[[ Data for processing, beginning ]]

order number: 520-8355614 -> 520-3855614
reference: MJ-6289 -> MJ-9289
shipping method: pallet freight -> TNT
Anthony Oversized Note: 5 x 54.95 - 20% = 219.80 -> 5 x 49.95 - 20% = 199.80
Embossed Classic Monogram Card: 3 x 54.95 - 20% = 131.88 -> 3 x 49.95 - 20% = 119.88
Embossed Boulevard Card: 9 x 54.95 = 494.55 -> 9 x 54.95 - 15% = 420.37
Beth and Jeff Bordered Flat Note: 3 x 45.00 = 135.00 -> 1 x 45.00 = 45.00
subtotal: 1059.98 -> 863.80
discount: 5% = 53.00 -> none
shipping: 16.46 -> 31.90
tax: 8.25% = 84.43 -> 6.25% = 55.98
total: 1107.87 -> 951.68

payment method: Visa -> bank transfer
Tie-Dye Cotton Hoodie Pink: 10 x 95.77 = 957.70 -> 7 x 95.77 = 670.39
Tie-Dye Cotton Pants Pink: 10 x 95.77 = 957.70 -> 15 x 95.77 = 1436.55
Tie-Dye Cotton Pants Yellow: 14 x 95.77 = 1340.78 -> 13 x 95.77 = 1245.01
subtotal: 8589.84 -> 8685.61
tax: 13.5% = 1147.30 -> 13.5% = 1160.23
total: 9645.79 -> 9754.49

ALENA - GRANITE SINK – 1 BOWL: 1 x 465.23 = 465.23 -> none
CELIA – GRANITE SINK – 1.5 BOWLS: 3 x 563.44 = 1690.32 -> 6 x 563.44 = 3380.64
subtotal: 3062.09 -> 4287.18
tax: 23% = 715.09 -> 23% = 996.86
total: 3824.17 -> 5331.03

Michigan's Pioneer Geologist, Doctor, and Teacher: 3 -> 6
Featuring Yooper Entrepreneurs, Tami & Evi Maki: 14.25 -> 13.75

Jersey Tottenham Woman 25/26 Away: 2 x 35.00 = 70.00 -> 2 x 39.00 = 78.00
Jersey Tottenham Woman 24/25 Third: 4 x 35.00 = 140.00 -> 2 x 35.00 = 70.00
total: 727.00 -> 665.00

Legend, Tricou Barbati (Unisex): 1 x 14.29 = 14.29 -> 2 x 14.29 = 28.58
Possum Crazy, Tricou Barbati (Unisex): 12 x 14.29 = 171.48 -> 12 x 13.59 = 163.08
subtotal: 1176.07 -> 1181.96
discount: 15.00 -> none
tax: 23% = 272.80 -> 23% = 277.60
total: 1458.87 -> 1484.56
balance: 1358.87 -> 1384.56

[[ Data for processing, end ]]

▶ Work required
Restate the line containing "total: 727.00 -> 665.00" and every remaining line of the records word for word. Add nothing.

▶ Response
total: 727.00 -> 665.00

Legend, Tricou Barbati (Unisex): 1 x 14.29 = 14.29 -> 2 x 14.29 = 28.58
Possum Crazy, Tricou Barbati (Unisex): 12 x 14.29 = 171.48 -> 12 x 13.59 = 163.08
subtotal: 1176.07 -> 1181.96
discount: 15.00 -> none
tax: 23% = 272.80 -> 23% = 277.60
total: 1458.87 -> 1484.56
balance: 1358.87 -> 1384.56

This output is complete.